I reprint it here, without permission, solely to ensure that in the likely event the Gazette caves to pressure from a "special" interest group comprised of a goon squad of separatist racists.
One woman against the anti-Royal mobBy David Johnston, The Gazette

Photograph by: John Mahoney, The Gazette
As the bright lights of national television created an something of a chilling aura around the 150 slogan-chanting Quebec nationalists, a small determined woman named Suzanne Reny walked up to the front lines of the protest and told them they were all a disgrace.
Speaking in fluent French and English, and carrying a well-known Scottish flag, the Rampant Lion, this petite daughter of a retired Canadian air-force pilot, and husband of a man of Scottish orgin, tore a strip off the protestors in front of a dozen cameras.

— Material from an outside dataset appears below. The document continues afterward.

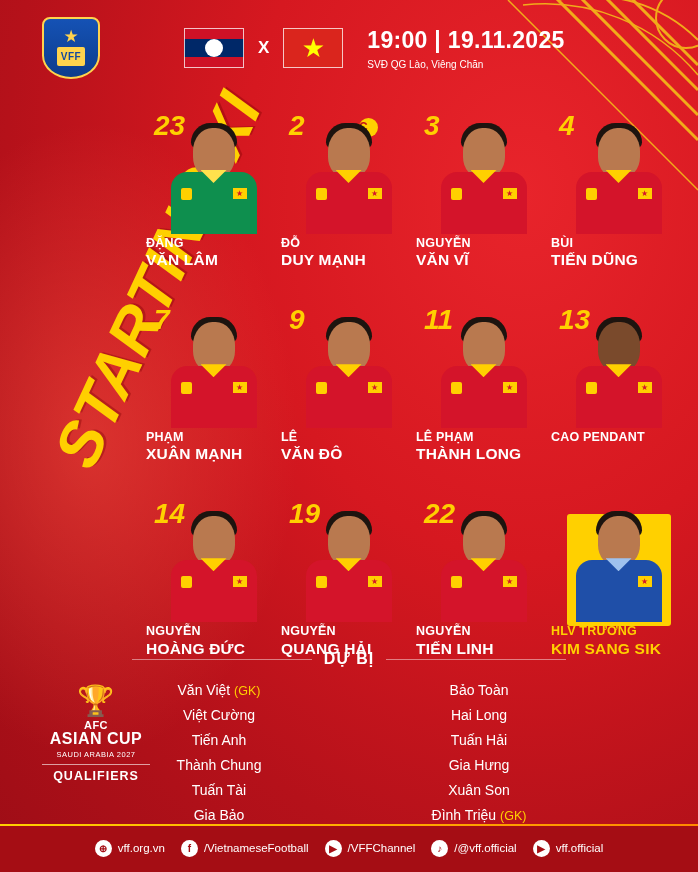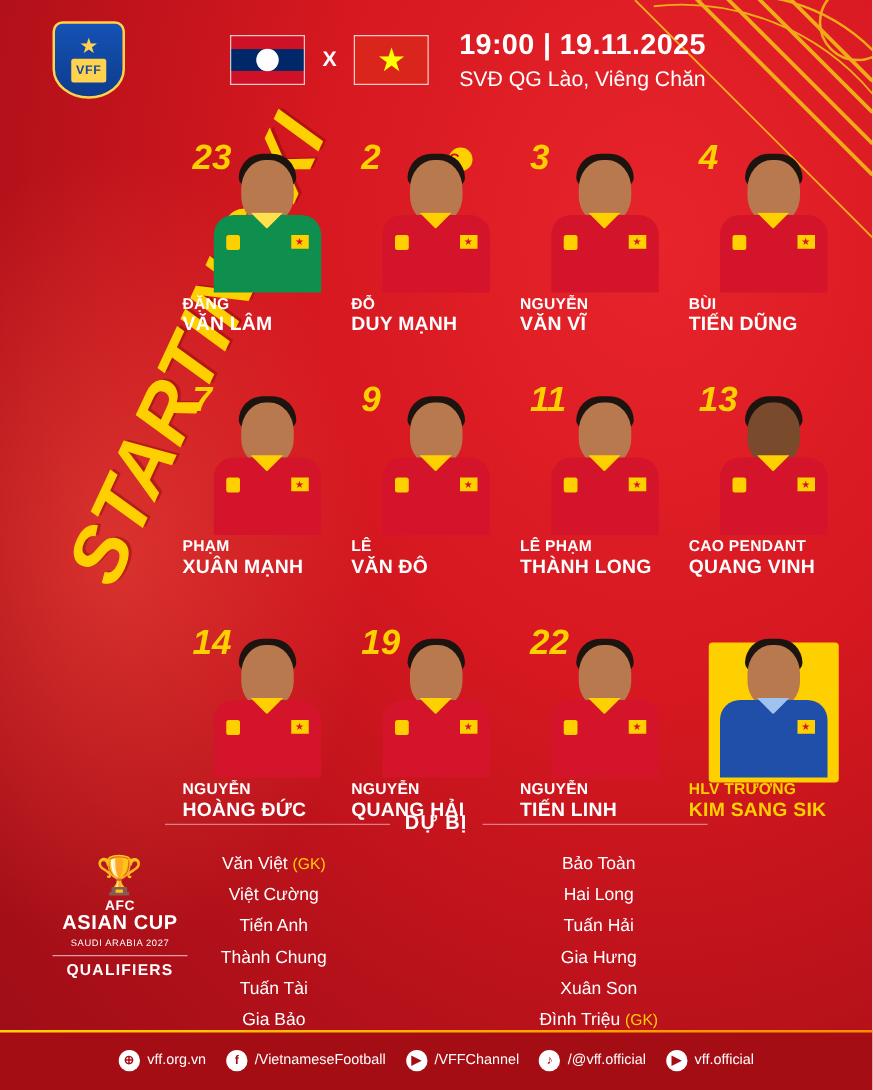"SVĐ QG Lào, Viêng Chăn" .match-venue { font-size: 17px -> 10px }
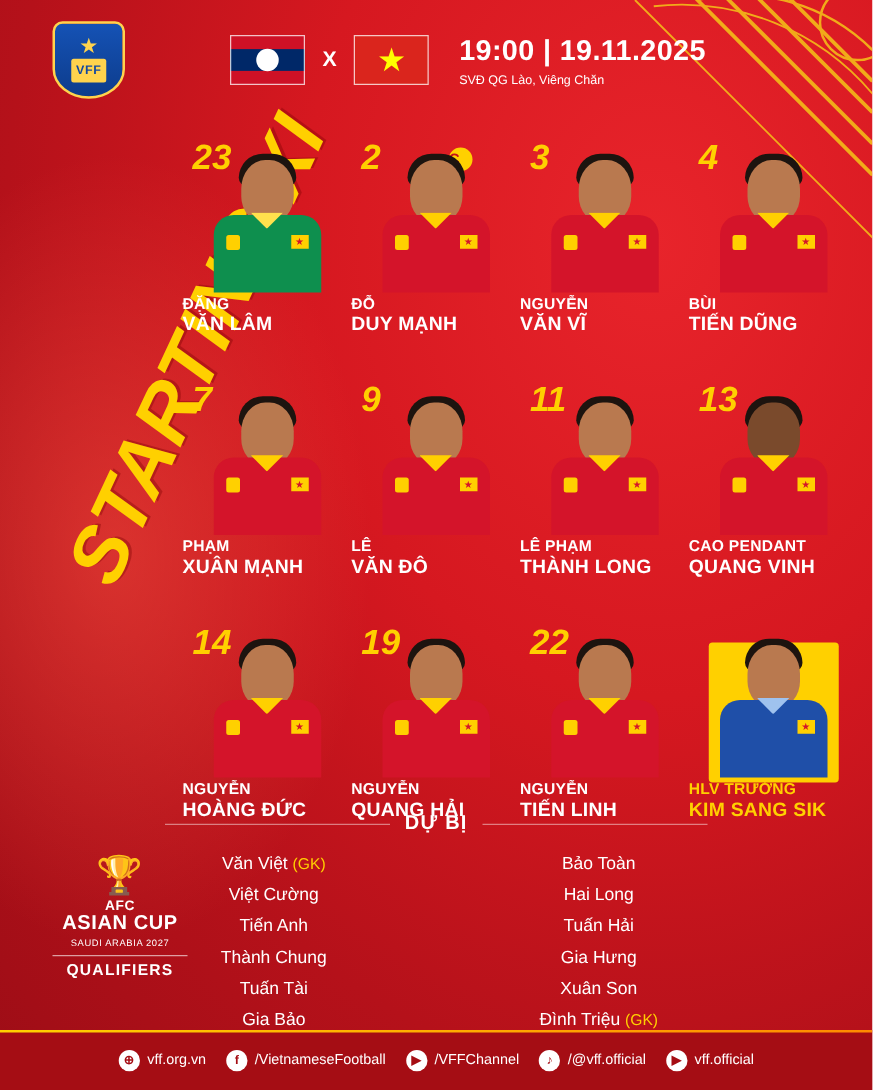"QUANG VINH" div.l2 { html: <div>QUANG VINH</div> -> none }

She called them ignorant and stupid, and she called them other things that can’t be printed – and the protestors were taken aback at first, until one man pushed her, prompting other protestors to intervene on behalf of her.
“If they are allowed to have their way in public, then I am allowed to have my say in public, too,” said Reny, the daughter of a father from the Beauce region and a mother from Trois-Rivières.
“If they are going to come here as a gang and say ‘We’re the Jeunes Patriotes’ and all that stuff and ‘we represent Quebec,’ well, I’m here to say they don’t represent Quebec,” said Reny.
Royal-family lovers who had come to stand outside the armory in the hope of greeting the royal couple looked on in amazement as Reny took on all comers and stood her ground in the glare of TV lights against the intimidating mob.
“Am I afraid? No way!” said Reny, who grew up in Lachine, LaSalle and Dollard des Ormeaux.
One of the protestors, a red-haired francophone woman named Danielle Fortin who said she was “a quarter” Irish and who was carrying an Irish flag, said to Reny, “Whose the real minority here? Don’t you know your history?”
Reny shot back, “Where did you learn your history? At the University of the St. Jean Baptiste Society?”
The louder Reny shouted the protestors down, the more the protestors in the background craned their necks to get a look at this woman who had come to stand them down. She was a one-woman counter-demonstration, and the royal couple’s and Black Watch’s strongest defender.